Though transformation is happening in finance departments across the globe, progress in automating accounts payable and purchase-to-pay systems, in particular, remains slow. Recent surveys have shown that less than 20% of companies have instituted accounts payable (AP) and purchase-to-pay automation in their business.  The reasons vary, from reluctance to use multiple systems to the need to possibly retrain all current employees on the latest technology. Today, even with electronic invoicing capability available through most accounting software applications, only 20% of small and mid-sized businesses can implement electronic invoicing.

The pandemic has also added a few more issues that business owners must consider when looking to move to more advanced technology; security. With the majority of businesses now allowing remote working, it’s more important than ever that the information shared between the office and worker’s homes is protected. Because of that, companies are in the market for a secure solution that can integrate with existing systems, all hosted in a cloud environment.

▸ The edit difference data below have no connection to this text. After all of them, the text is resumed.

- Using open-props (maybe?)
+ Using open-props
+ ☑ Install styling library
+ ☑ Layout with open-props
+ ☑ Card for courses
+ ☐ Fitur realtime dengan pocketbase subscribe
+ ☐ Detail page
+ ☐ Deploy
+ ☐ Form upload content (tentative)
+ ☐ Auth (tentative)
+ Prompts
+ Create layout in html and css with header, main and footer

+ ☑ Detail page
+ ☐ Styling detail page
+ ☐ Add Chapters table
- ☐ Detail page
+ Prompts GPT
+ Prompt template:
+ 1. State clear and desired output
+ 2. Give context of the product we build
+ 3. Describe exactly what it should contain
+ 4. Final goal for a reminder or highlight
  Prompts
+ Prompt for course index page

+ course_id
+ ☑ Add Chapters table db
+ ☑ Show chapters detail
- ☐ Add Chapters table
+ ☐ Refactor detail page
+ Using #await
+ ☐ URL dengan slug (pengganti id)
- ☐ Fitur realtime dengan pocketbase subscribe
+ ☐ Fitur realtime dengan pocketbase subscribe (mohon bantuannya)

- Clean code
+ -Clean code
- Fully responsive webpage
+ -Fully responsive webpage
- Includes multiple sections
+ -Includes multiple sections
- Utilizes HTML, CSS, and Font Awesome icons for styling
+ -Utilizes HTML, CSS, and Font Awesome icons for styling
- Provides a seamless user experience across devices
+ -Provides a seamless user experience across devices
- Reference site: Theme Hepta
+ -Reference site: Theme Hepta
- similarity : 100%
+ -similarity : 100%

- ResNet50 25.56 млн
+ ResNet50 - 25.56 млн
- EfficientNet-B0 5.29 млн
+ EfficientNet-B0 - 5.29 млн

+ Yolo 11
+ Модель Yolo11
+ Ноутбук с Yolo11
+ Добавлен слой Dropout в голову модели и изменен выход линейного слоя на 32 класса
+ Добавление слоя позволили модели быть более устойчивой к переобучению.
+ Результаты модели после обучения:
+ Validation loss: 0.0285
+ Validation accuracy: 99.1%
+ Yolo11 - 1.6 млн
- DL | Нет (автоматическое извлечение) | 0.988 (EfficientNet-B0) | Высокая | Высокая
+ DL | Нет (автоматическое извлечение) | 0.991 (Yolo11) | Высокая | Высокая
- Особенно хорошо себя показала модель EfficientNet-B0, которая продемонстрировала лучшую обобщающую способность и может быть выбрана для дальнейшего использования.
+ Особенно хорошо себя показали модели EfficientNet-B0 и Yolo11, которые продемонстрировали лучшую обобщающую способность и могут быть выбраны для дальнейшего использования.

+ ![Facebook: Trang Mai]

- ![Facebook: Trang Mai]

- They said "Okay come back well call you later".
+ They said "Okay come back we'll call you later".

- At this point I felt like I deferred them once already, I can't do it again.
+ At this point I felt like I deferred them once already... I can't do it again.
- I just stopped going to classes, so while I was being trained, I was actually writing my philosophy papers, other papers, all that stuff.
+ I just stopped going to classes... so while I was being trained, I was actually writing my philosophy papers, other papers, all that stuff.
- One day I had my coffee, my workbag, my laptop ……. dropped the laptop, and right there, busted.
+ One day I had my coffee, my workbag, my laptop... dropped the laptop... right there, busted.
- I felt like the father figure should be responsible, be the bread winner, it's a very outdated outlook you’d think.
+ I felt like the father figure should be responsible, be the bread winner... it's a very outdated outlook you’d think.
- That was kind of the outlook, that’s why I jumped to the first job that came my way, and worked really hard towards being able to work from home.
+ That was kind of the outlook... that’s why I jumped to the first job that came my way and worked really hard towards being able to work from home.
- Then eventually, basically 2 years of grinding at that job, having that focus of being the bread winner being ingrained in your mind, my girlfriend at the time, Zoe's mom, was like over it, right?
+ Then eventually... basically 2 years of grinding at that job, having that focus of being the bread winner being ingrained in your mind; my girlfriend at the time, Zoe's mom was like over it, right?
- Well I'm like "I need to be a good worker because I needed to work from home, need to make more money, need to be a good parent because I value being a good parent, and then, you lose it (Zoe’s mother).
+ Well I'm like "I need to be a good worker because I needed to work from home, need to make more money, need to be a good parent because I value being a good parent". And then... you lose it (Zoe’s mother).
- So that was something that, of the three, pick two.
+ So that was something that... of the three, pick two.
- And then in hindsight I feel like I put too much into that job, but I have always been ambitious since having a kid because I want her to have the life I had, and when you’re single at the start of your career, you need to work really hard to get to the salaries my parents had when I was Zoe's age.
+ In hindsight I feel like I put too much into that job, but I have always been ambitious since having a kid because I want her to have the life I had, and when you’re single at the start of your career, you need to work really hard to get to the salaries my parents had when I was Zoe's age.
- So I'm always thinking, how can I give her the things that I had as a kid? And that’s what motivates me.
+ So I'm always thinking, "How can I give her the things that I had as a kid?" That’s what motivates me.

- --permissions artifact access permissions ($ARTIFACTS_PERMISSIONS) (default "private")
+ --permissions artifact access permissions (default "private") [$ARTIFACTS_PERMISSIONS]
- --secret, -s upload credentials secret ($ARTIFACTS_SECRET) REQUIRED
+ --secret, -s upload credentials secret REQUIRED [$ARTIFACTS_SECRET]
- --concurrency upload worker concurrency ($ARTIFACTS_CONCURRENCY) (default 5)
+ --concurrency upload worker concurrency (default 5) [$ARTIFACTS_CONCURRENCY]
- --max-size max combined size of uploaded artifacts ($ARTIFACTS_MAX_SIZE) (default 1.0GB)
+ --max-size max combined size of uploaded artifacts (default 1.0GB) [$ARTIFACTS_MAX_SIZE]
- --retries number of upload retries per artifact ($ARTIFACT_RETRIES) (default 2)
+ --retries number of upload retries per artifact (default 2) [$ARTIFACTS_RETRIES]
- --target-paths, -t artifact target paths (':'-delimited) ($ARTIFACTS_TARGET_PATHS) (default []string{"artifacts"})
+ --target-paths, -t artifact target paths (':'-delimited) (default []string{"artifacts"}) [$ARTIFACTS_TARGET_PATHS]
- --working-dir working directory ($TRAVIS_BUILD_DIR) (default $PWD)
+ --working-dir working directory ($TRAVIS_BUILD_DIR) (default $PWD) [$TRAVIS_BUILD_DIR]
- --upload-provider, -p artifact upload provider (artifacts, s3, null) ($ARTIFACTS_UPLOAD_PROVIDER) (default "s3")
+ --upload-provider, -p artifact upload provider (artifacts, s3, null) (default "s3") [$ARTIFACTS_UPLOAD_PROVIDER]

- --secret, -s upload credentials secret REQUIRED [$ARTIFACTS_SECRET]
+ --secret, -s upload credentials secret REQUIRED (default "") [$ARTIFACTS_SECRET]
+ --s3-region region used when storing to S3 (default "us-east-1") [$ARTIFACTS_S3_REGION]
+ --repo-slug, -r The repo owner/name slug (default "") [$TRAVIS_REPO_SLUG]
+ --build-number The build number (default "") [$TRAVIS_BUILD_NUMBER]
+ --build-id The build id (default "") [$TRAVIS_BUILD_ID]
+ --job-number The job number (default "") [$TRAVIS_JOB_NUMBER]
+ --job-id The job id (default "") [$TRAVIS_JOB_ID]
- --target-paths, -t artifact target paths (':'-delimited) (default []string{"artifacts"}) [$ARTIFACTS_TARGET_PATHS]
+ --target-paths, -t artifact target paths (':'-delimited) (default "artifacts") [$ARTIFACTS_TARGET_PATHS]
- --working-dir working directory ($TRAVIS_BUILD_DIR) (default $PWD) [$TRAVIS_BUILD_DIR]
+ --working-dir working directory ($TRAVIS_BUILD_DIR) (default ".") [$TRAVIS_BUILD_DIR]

The finance industry is the perfect candidate to expand the usage of artificial intelligence. Automating repetitive tasks such as manual data gathering and data entry, document authentication, and reporting can help businesses reduce errors while also freeing up employees for more strategic activities that focus more on growing the business.

Embracing automation technology can also increase revenue by eliminating unnecessary staff while helping to streamline production. Though adopting this new technology has been slower than expected, the COVID-19 pandemic has accelerated that process across multiple industries, as more business owners realize that using finance automation is essential for normal business operations.